Теперь проскользнула мимо какая-то темная фигура, стараясь исчезнуть в темноте. Но Годеке Михаил уже заметил ее.
– Стой, – крикнул он своим медвежьим голосом, схватив дрожащую фигуру за шиворот. – Не Брауман ли это? Нет, не убежишь мой милый! Мы должны еще потолковать между собой.
– Пощадите! Пощадите! – визжало жалкое существо, извиваясь, как змея.
– Пощадить тебя? Увидим. Сначала ты мне ответишь на мои вопросы. Где теперь Клаус Штертебекер, отправившийся вчера на твой проклятый остров, небо да простит ему эту глупость?
– Великий король виталийцев находится в Гамбурге.

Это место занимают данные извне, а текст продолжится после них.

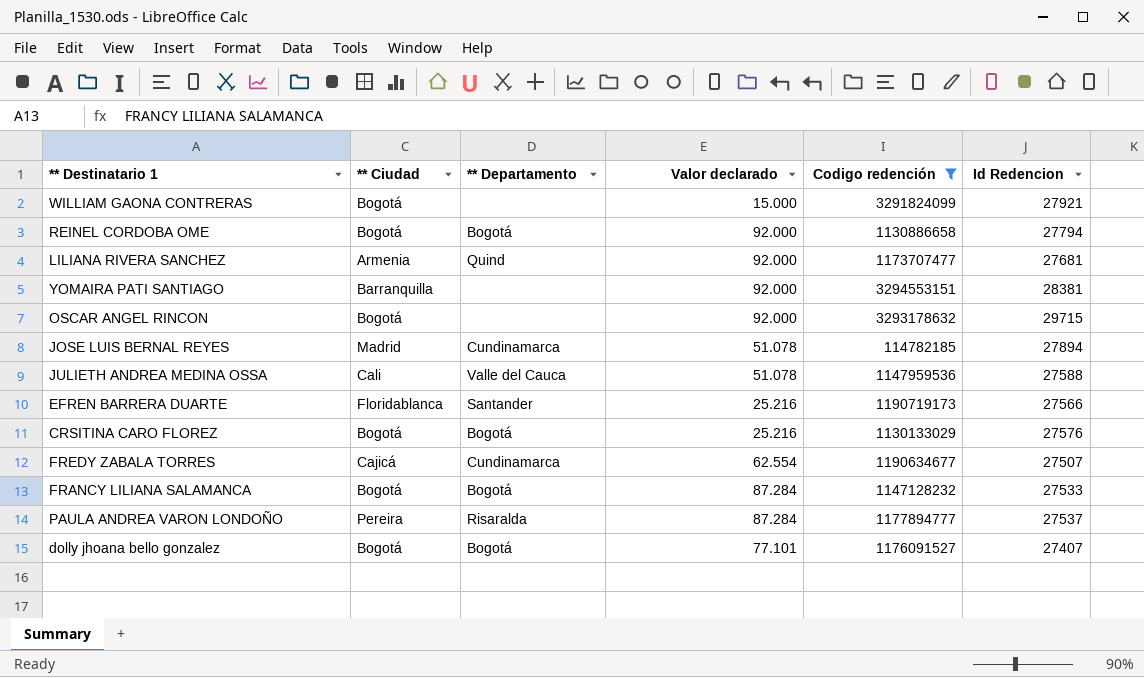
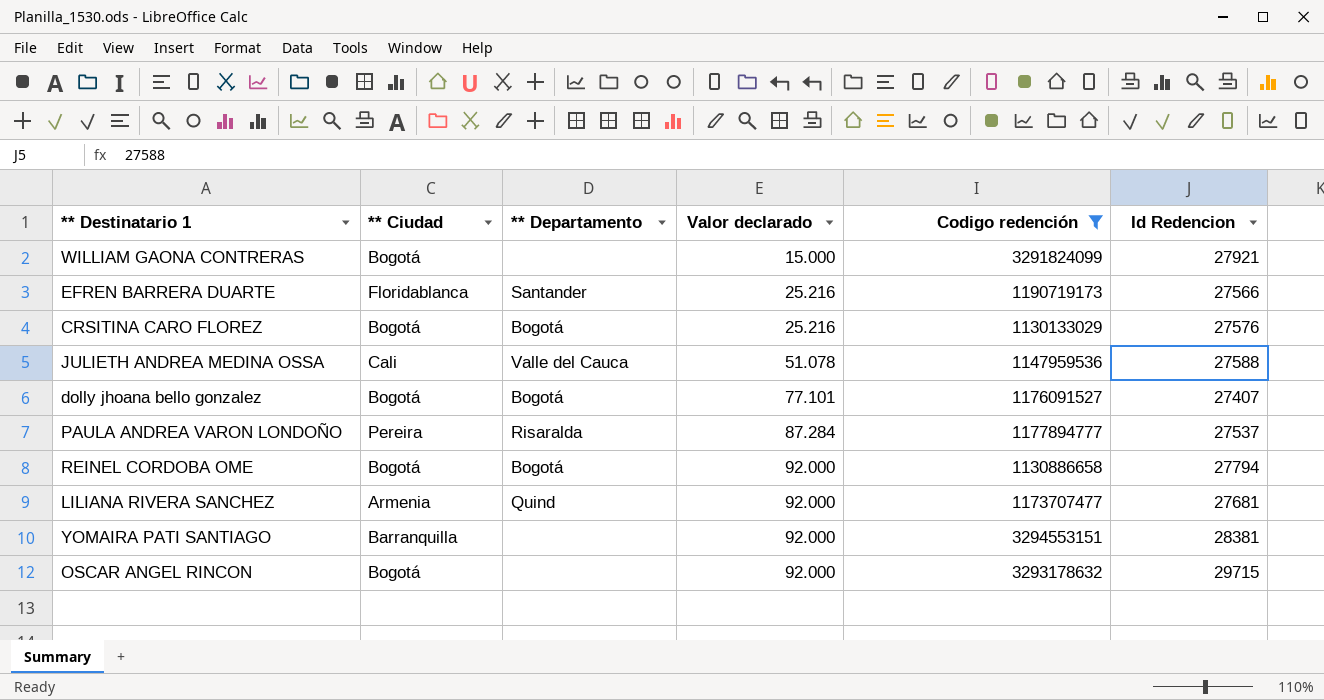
row order: none -> Valor declarado ascending
row JOSE LUIS BERNAL REYES: Madrid | Cundinamarca | 51.078 | 114782185 | 27894 -> none
row FREDY ZABALA TORRES: Cajicá | Cundinamarca | 62.554 | 1190634677 | 27507 -> none
row FRANCY LILIANA SALAMANCA: Bogotá | Bogotá | 87.284 | 1147128232 | 27533 -> none

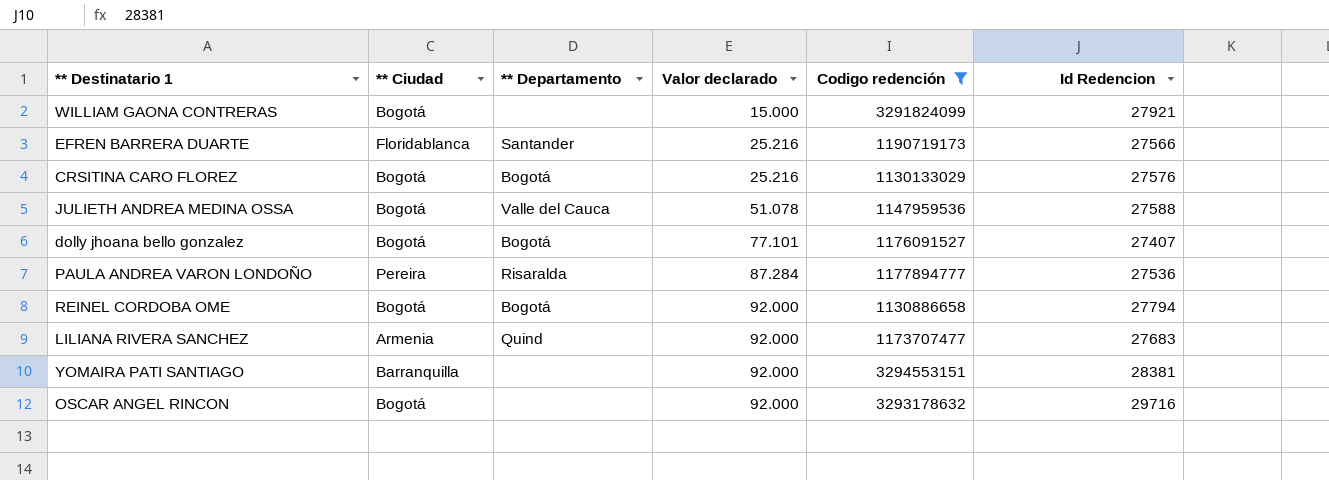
JULIETH ANDREA MEDINA OSSA | ** Ciudad: Cali -> Bogotá
PAULA ANDREA VARON LONDOÑO | Id Redencion: 27537 -> 27536
LILIANA RIVERA SANCHEZ | Id Redencion: 27681 -> 27683
OSCAR ANGEL RINCON | Id Redencion: 29715 -> 29716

– Ты его заманил в ловушку и с помощью солдат отправил в Гамбург, чтобы получить премию за его голову? Неправда ли, негодяй, это было так? Признайся!

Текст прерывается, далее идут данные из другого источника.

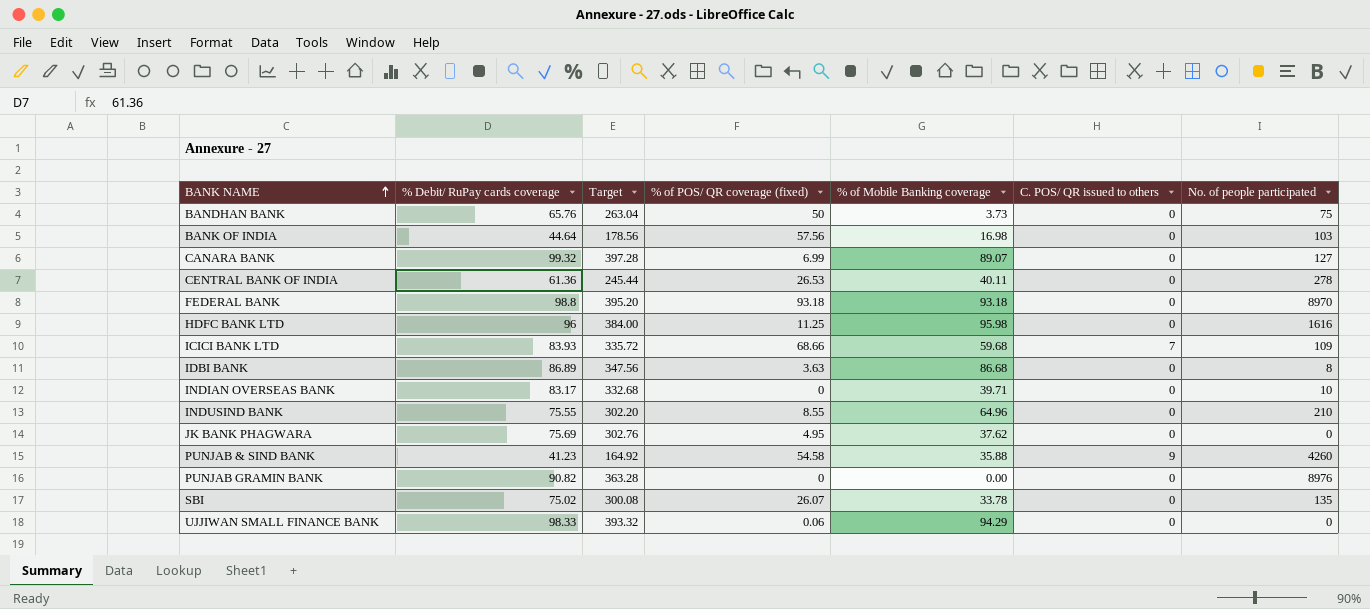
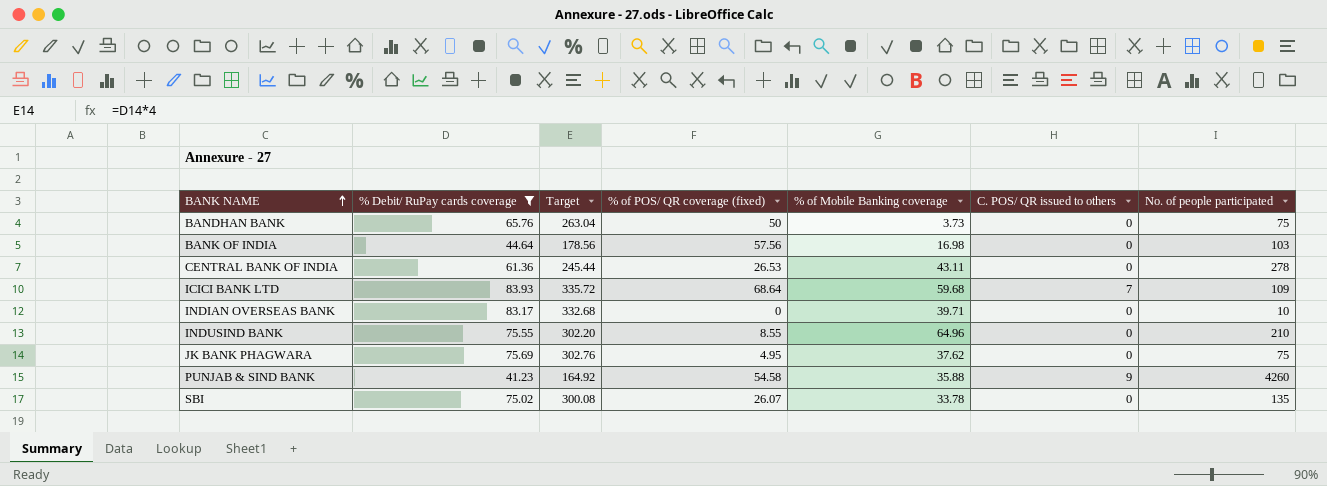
filter: none -> % Debit/ RuPay cards coverage <= 83.93
CENTRAL BANK OF INDIA | % of Mobile Banking coverage: 40.11 -> 43.11
ICICI BANK LTD | % of POS/ QR coverage (fixed): 68.66 -> 68.64
JK BANK PHAGWARA | No. of people participated: 0 -> 75

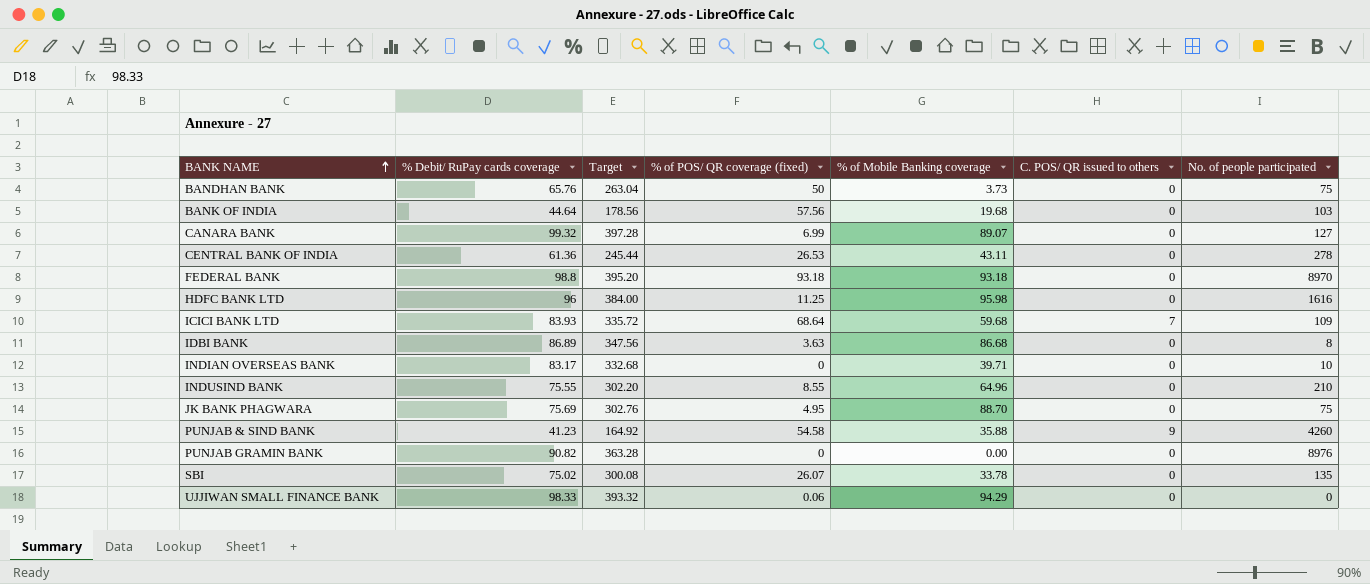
filter: % Debit/ RuPay cards coverage <= 83.93 -> none
BANK OF INDIA | % of Mobile Banking coverage: 16.98 -> 19.68
JK BANK PHAGWARA | % of Mobile Banking coverage: 37.62 -> 88.70

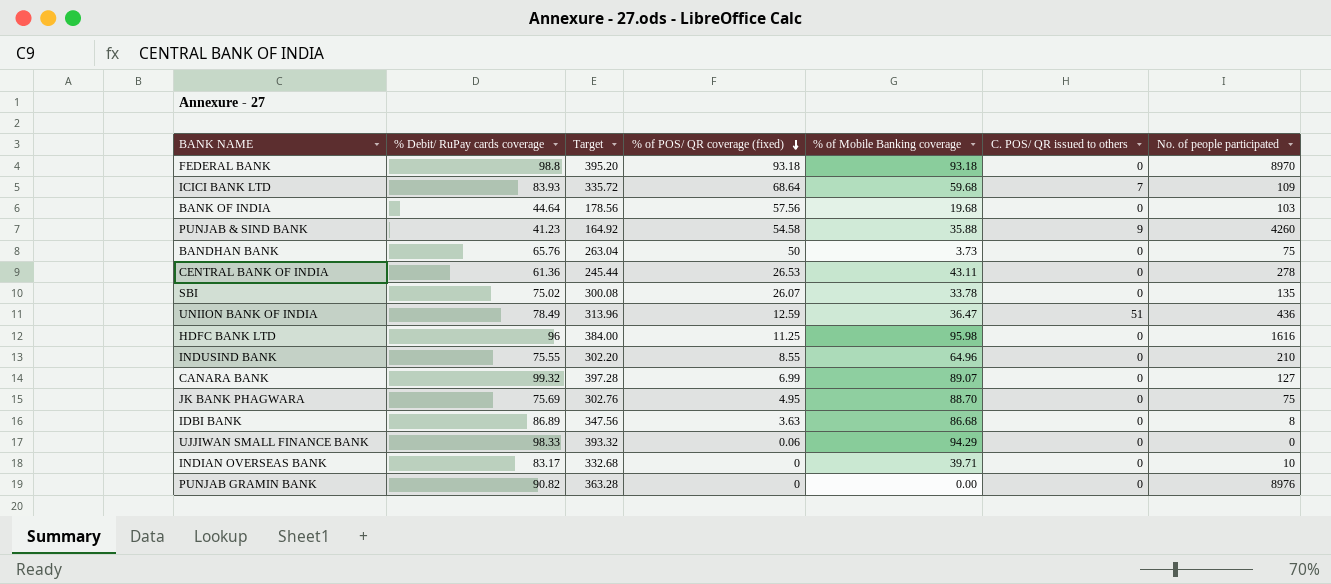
row order: BANK NAME ascending -> % of POS/ QR coverage (fixed) descending
row UNIION BANK OF INDIA: none -> 78.49 | 313.96 | 12.59 | 36.47 | 51 | 436

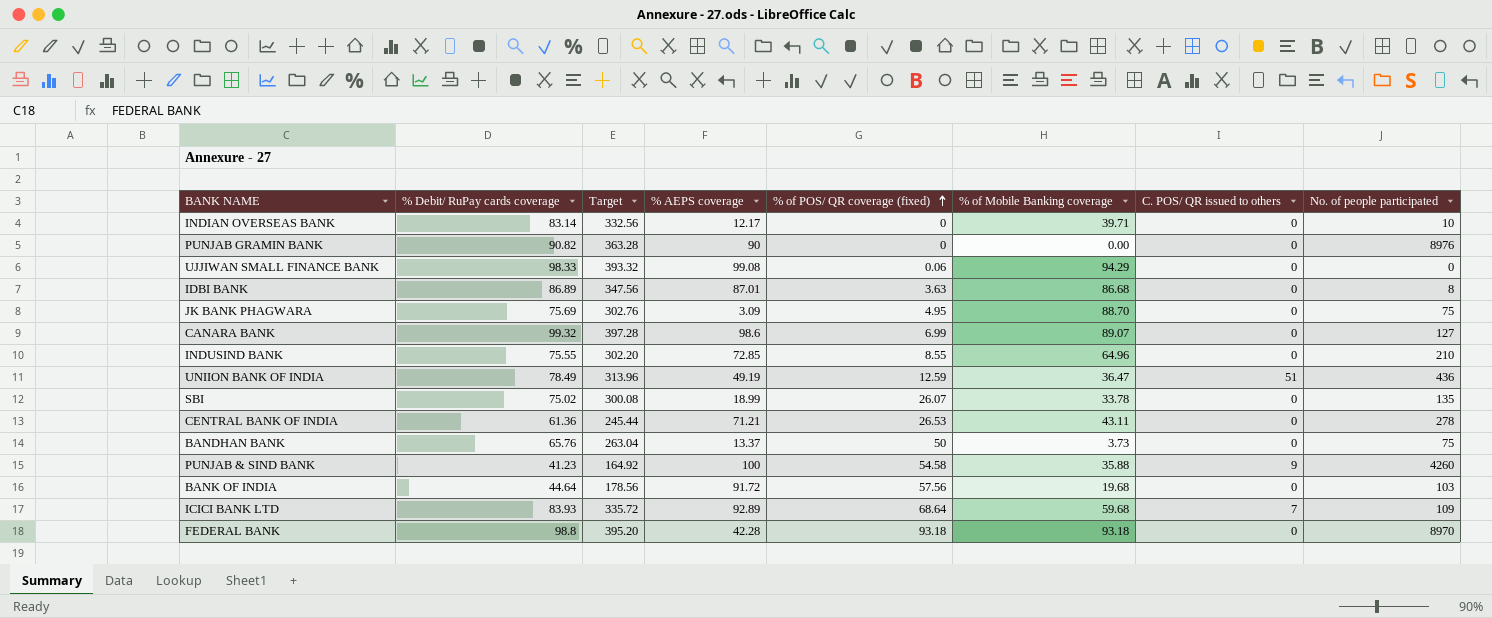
row order: % of POS/ QR coverage (fixed) descending -> % of POS/ QR coverage (fixed) ascending
column % AEPS coverage | position: none -> 4
row HDFC BANK LTD: 96 | 384.00 | 11.25 | 95.98 | 0 | 1616 -> none
INDIAN OVERSEAS BANK | % Debit/ RuPay cards coverage: 83.17 -> 83.14
INDIAN OVERSEAS BANK | Target: 332.68 -> 332.56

– Клянусь Богом, это не верно, – сказал бесстыдник и клятвенно поднял руки к нему. – Король виталийцев совсем не был на острове, он уехал с графом Реймаром прямо в Гамбург.
– Врешь, мерзавец! Граф об этом ничего не знает. Но погоди, негодяй, я заставлю тебя признаться. Свяжите ему руки и ноги, – приказал он виталийцам.
Приказание сейчас же было исполнено.
Капитан вынул из костра, на котором горели еще обломки двери, кусок накаленного железа, на другом конце которого было еще немного дерева, так что можно было его держать в руках, и приставил его ко лбу сторожа.
Несчастный ревел от безумной боли, но Годеке не ощущал никакой жалости к предателю. С холодным тоном сказал он:
– Я тебе выжег на лбу каинову печать. Ты никого больше не обманешь. Признайся, что все было так, как я сказал. – С этими словами Годеке Михаил опять подставил накаленное железо к лицу клятвопреступника, поставившего Бога в свидетели своей ложной присяги.
– Да, да это правда! Я его выдал! Я признаюсь во всем, только уберите железо! Пощадите, сжальтесь, будьте человечны!
Он почти лишился рассудка от страха, боли и ужаса.
Годеке Михаил громко засмеялся.
– Негодяй! – крикнул он. – Что ты воешь о пощаде! Ты щадил благороднейшего человека, когда ты передал его в руки палачей? Благодари Бога, что я не имею времени возиться с тобой, а то я бы зажарил тебя на медленном огне.
Капитан всадил ему накаленное железо в грудь. Предатель упал на горящий костер, испуская нечеловеческие звуки.
– Оставьте его лежать, как он лежит, – безжалостно сказал Годеке. – Он заслужил еще худшую смерть. Теперь к лодке! Мы поедем со всем флотом виталийцев в Гамбург!
– Ур-ра! – крикнули виталийцы. – Мы спасем нашего любимого короля. Да здравствует Клаус Штертебекер и Годеке Михаил!